=== Begin Enclosure ===

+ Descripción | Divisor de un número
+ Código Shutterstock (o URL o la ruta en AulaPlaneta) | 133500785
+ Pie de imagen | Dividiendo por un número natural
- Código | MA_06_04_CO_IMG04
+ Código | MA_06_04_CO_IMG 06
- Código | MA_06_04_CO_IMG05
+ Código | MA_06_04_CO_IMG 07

=== End Enclosure ===
=== Begin Enclosure ===

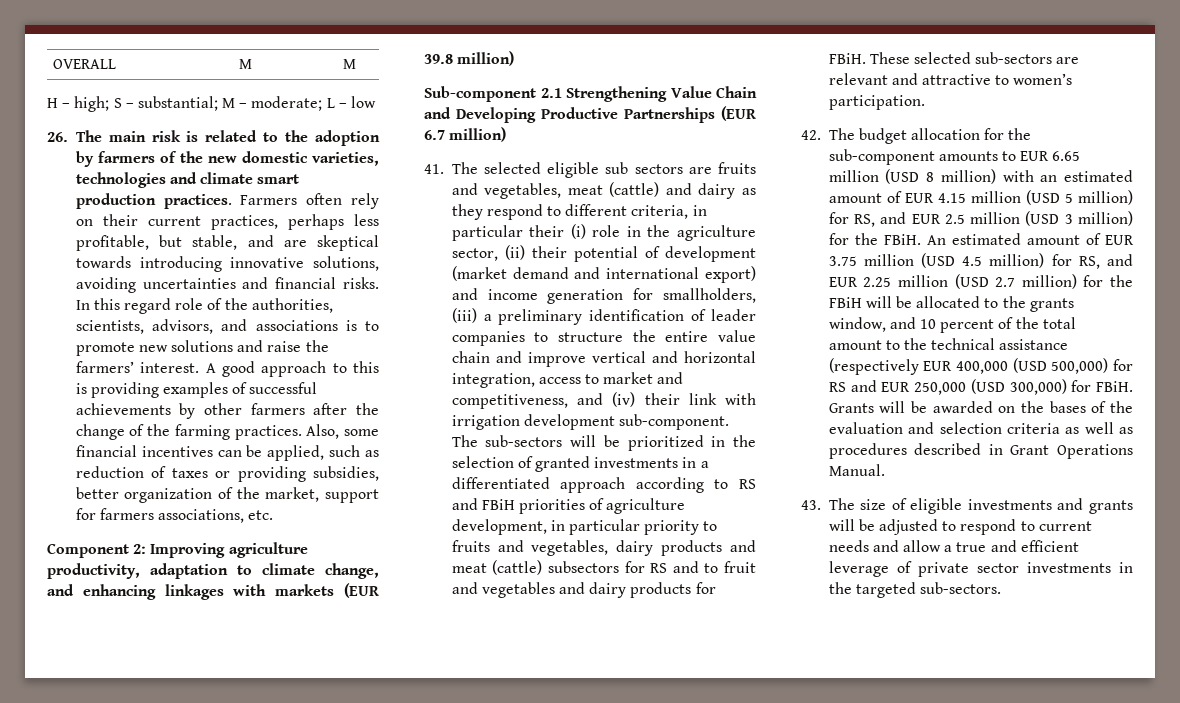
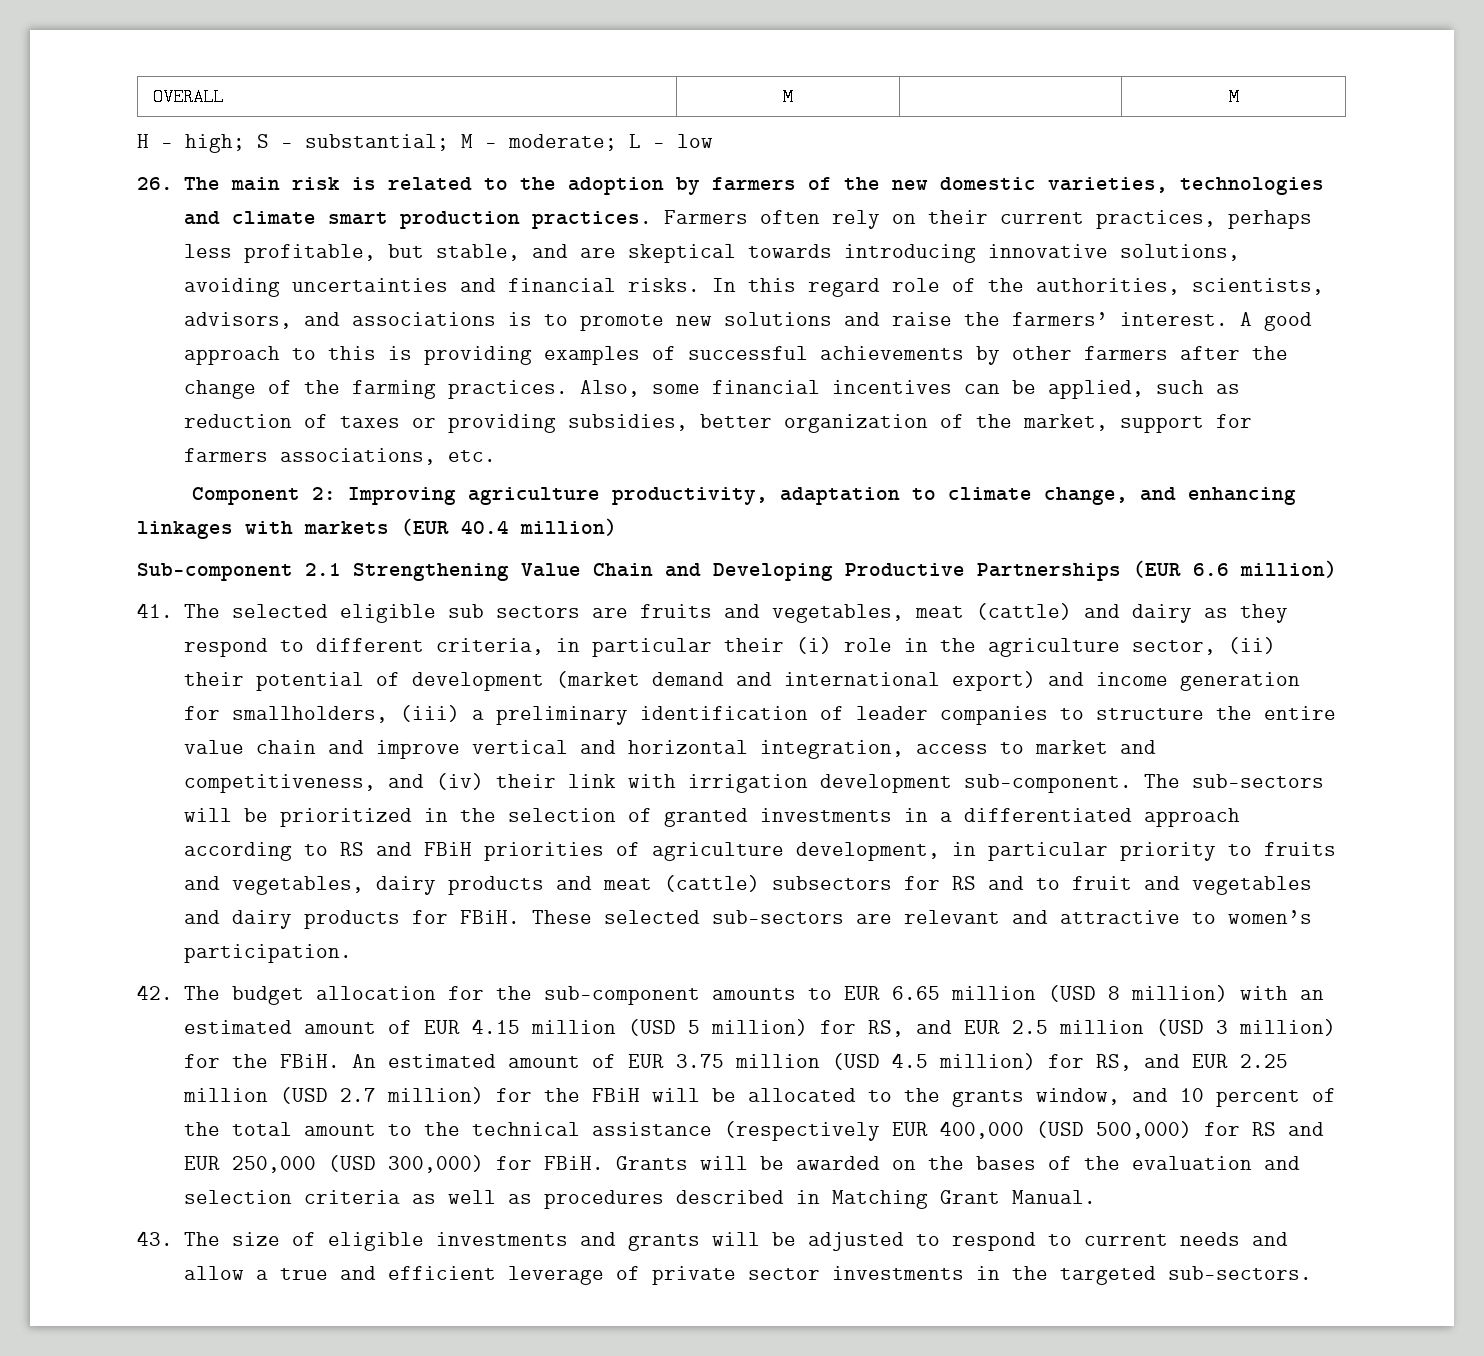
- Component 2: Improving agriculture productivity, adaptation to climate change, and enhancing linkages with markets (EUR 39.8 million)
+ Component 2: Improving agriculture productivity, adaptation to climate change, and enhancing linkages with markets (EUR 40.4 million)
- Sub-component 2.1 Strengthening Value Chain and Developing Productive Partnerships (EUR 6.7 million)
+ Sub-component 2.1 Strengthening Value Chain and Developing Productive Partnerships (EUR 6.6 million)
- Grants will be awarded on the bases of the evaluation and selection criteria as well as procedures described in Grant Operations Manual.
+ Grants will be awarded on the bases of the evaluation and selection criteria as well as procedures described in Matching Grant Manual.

=== End Enclosure ===

• Exercise goal:
Count each line above where the word "enhancing" appears, and answer with nothing except that count.

• Answer box:
2